> WHAT YOU SHOULD DO: Output every entry below word for word, without its pictures.

> INFORMATION PROVIDED:

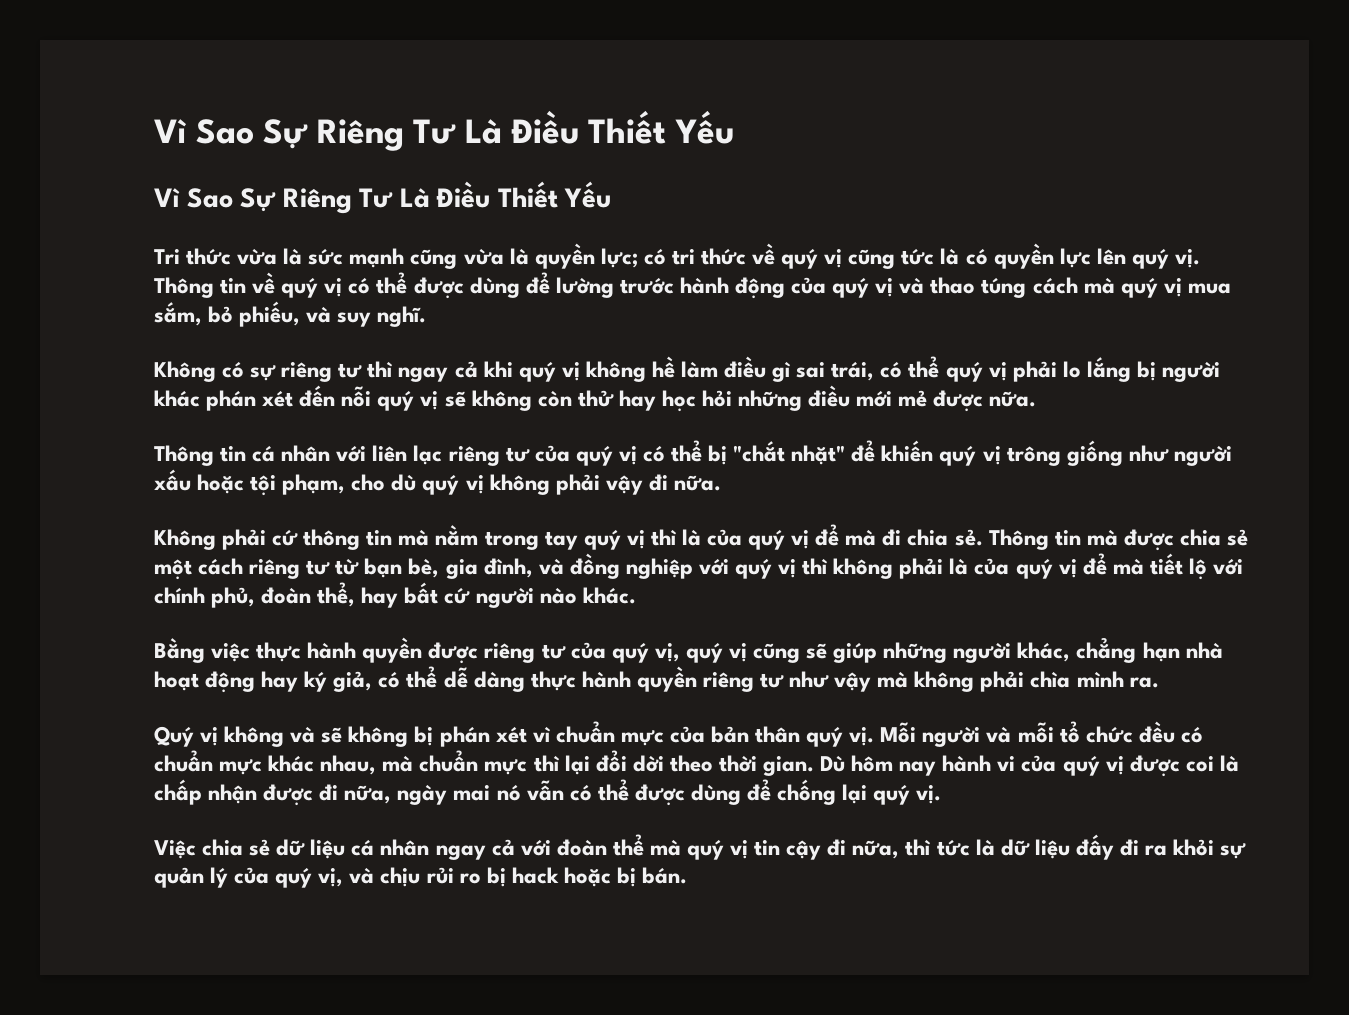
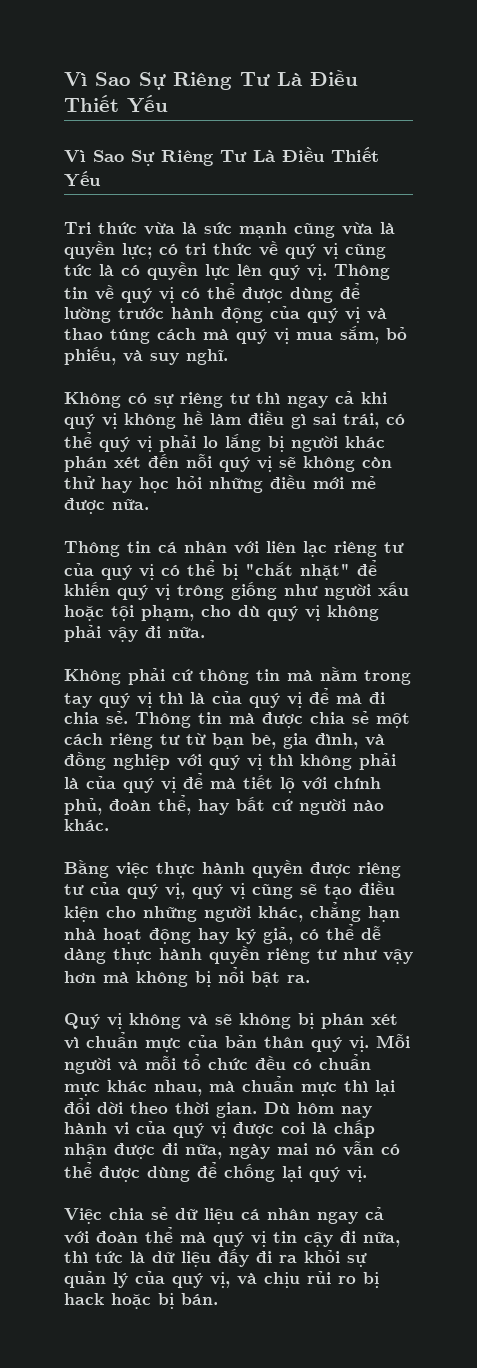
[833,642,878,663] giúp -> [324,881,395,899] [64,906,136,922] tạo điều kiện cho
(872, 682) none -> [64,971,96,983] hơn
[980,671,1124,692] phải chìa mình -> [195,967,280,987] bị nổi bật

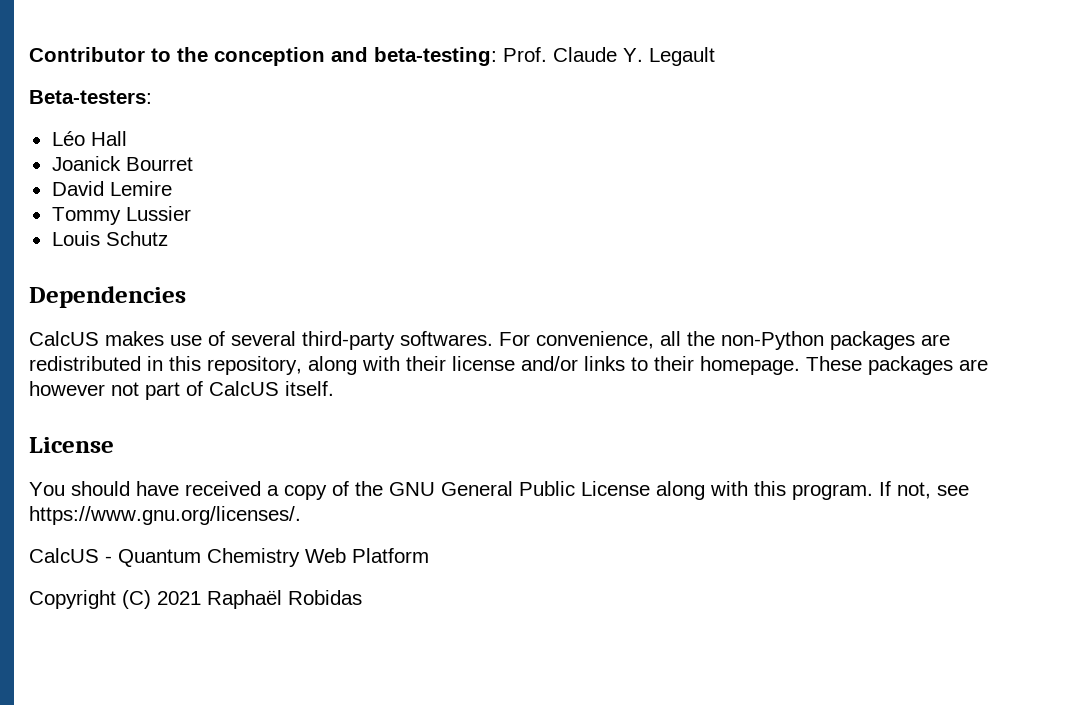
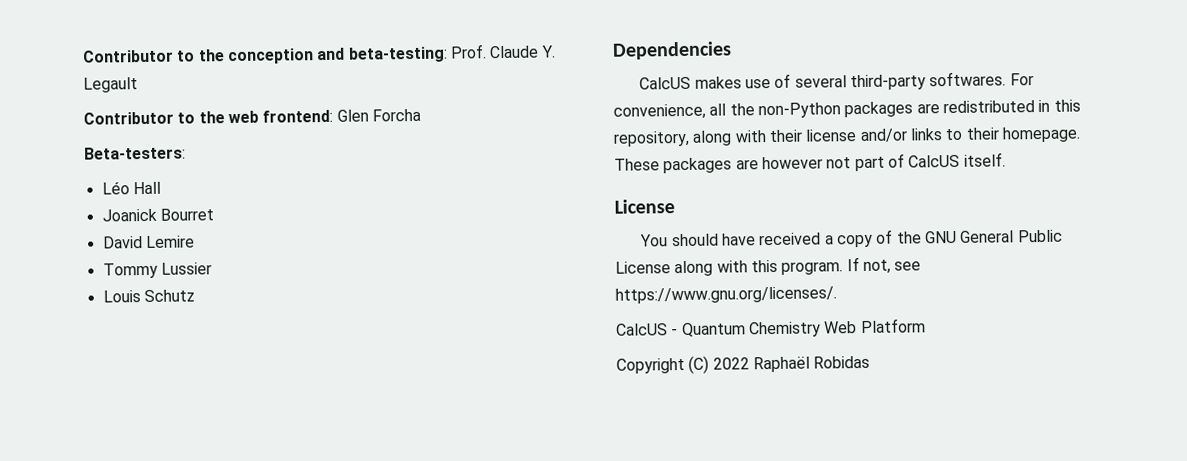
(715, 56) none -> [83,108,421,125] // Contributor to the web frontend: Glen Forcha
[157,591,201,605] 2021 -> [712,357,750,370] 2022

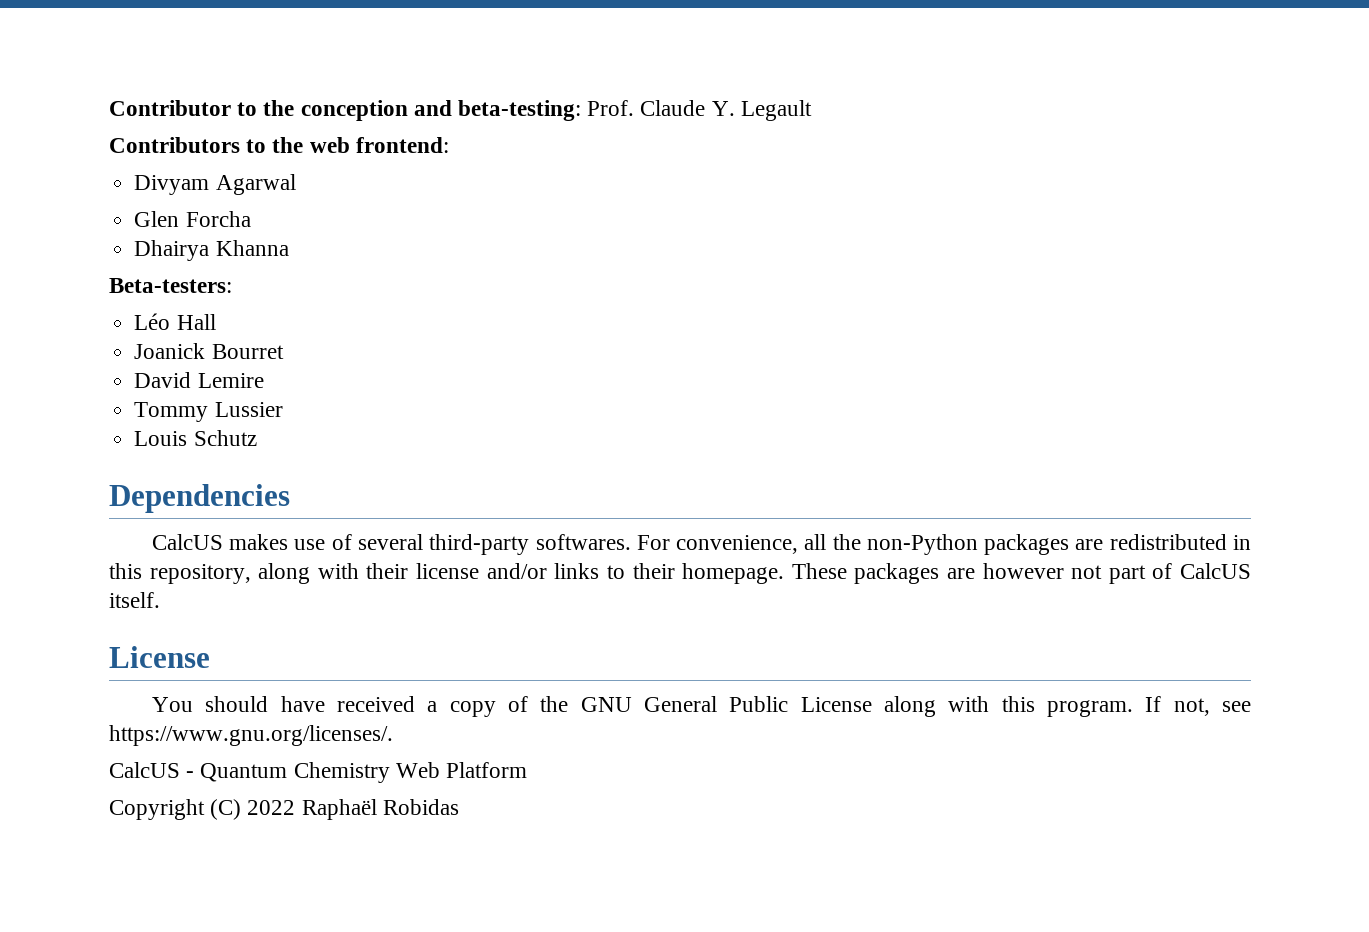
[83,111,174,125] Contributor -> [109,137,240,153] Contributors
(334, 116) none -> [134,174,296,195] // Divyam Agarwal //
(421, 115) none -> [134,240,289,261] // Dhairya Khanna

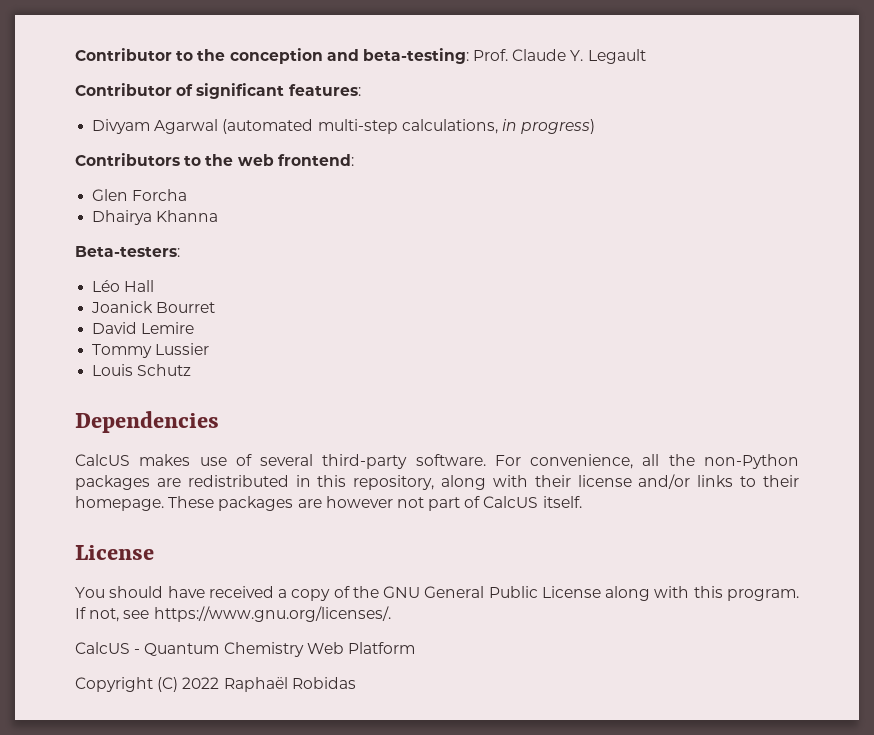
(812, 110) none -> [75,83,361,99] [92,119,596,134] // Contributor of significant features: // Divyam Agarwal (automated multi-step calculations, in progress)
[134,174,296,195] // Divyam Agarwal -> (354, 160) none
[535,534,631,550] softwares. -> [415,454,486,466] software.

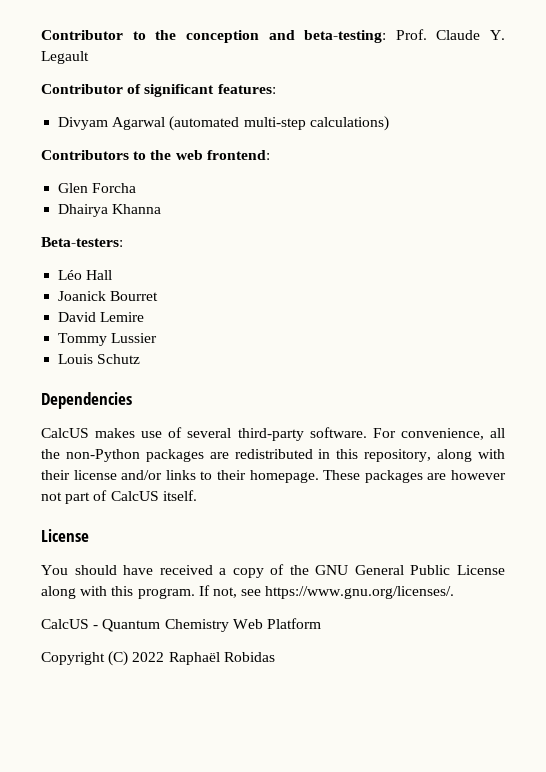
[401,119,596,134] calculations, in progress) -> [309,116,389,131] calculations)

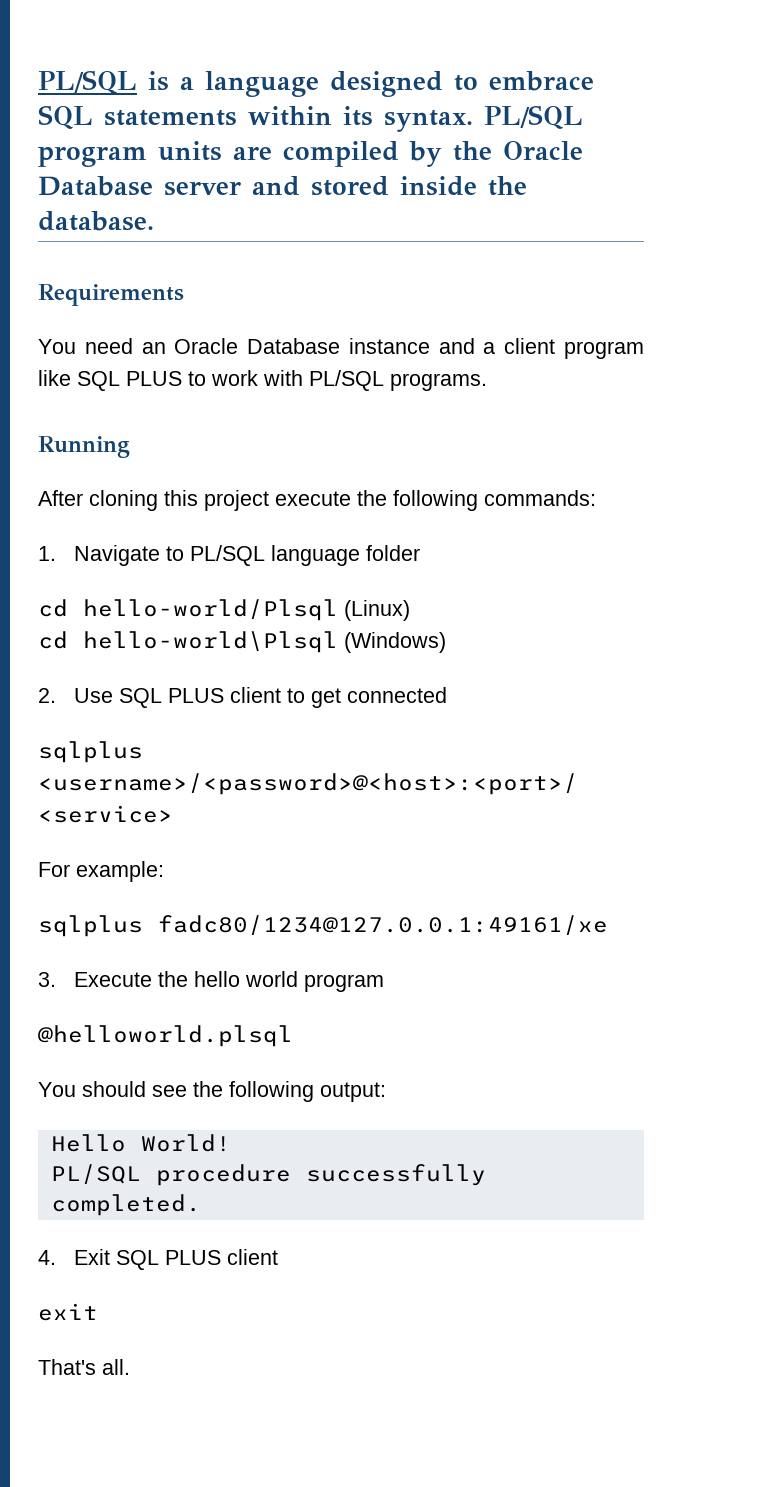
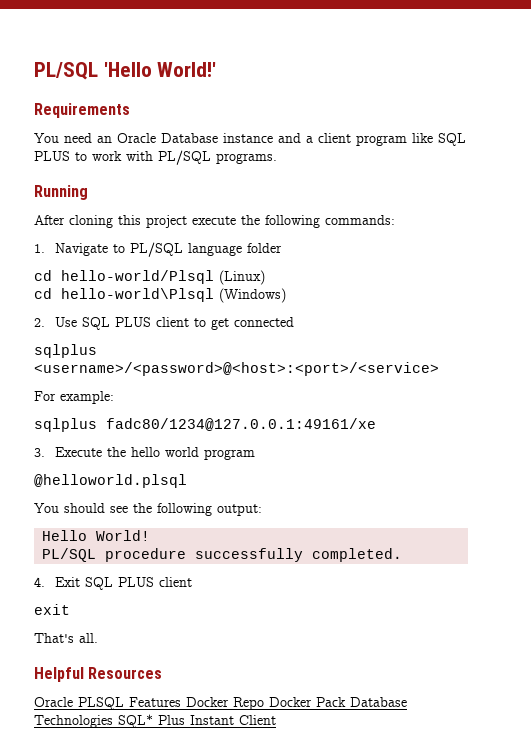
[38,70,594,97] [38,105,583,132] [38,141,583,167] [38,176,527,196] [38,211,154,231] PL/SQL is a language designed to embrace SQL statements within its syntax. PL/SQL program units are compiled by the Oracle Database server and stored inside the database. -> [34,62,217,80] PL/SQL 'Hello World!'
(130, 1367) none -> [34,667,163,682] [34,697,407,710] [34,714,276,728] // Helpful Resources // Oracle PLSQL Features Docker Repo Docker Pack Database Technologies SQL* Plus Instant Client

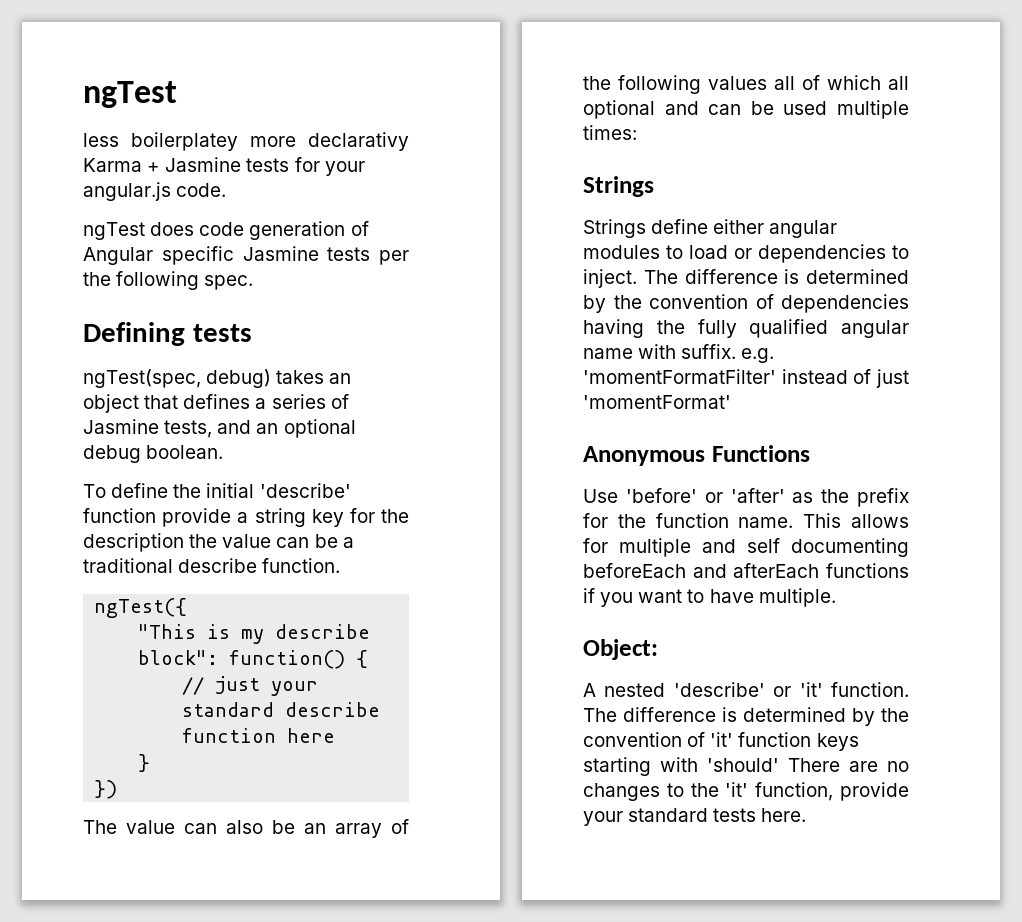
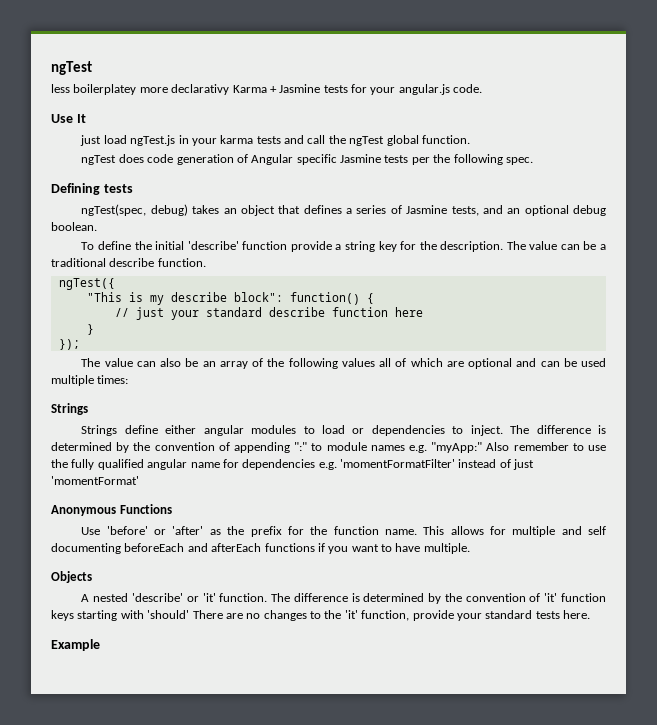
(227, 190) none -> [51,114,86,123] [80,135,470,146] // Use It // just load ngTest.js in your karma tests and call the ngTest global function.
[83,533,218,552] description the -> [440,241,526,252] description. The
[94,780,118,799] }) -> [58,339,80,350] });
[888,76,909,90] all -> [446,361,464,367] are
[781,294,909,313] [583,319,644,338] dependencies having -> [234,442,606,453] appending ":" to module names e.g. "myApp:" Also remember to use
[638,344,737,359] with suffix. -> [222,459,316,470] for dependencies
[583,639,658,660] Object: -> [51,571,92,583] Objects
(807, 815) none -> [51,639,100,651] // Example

> RESPONSE AREA:
[833,642,878,663] giúp -> [324,881,395,899] [64,906,136,922] tạo điều kiện cho
(872, 682) none -> [64,971,96,983] hơn
[980,671,1124,692] phải chìa mình -> [195,967,280,987] bị nổi bật

(715, 56) none -> [83,108,421,125] // Contributor to the web frontend: Glen Forcha
[157,591,201,605] 2021 -> [712,357,750,370] 2022

[83,111,174,125] Contributor -> [109,137,240,153] Contributors
(334, 116) none -> [134,174,296,195] // Divyam Agarwal //
(421, 115) none -> [134,240,289,261] // Dhairya Khanna

(812, 110) none -> [75,83,361,99] [92,119,596,134] // Contributor of significant features: // Divyam Agarwal (automated multi-step calculations, in progress)
[134,174,296,195] // Divyam Agarwal -> (354, 160) none
[535,534,631,550] softwares. -> [415,454,486,466] software.

[401,119,596,134] calculations, in progress) -> [309,116,389,131] calculations)

[38,70,594,97] [38,105,583,132] [38,141,583,167] [38,176,527,196] [38,211,154,231] PL/SQL is a language designed to embrace SQL statements within its syntax. PL/SQL program units are compiled by the Oracle Database server and stored inside the database. -> [34,62,217,80] PL/SQL 'Hello World!'
(130, 1367) none -> [34,667,163,682] [34,697,407,710] [34,714,276,728] // Helpful Resources // Oracle PLSQL Features Docker Repo Docker Pack Database Technologies SQL* Plus Instant Client

(227, 190) none -> [51,114,86,123] [80,135,470,146] // Use It // just load ngTest.js in your karma tests and call the ngTest global function.
[83,533,218,552] description the -> [440,241,526,252] description. The
[94,780,118,799] }) -> [58,339,80,350] });
[888,76,909,90] all -> [446,361,464,367] are
[781,294,909,313] [583,319,644,338] dependencies having -> [234,442,606,453] appending ":" to module names e.g. "myApp:" Also remember to use
[638,344,737,359] with suffix. -> [222,459,316,470] for dependencies
[583,639,658,660] Object: -> [51,571,92,583] Objects
(807, 815) none -> [51,639,100,651] // Example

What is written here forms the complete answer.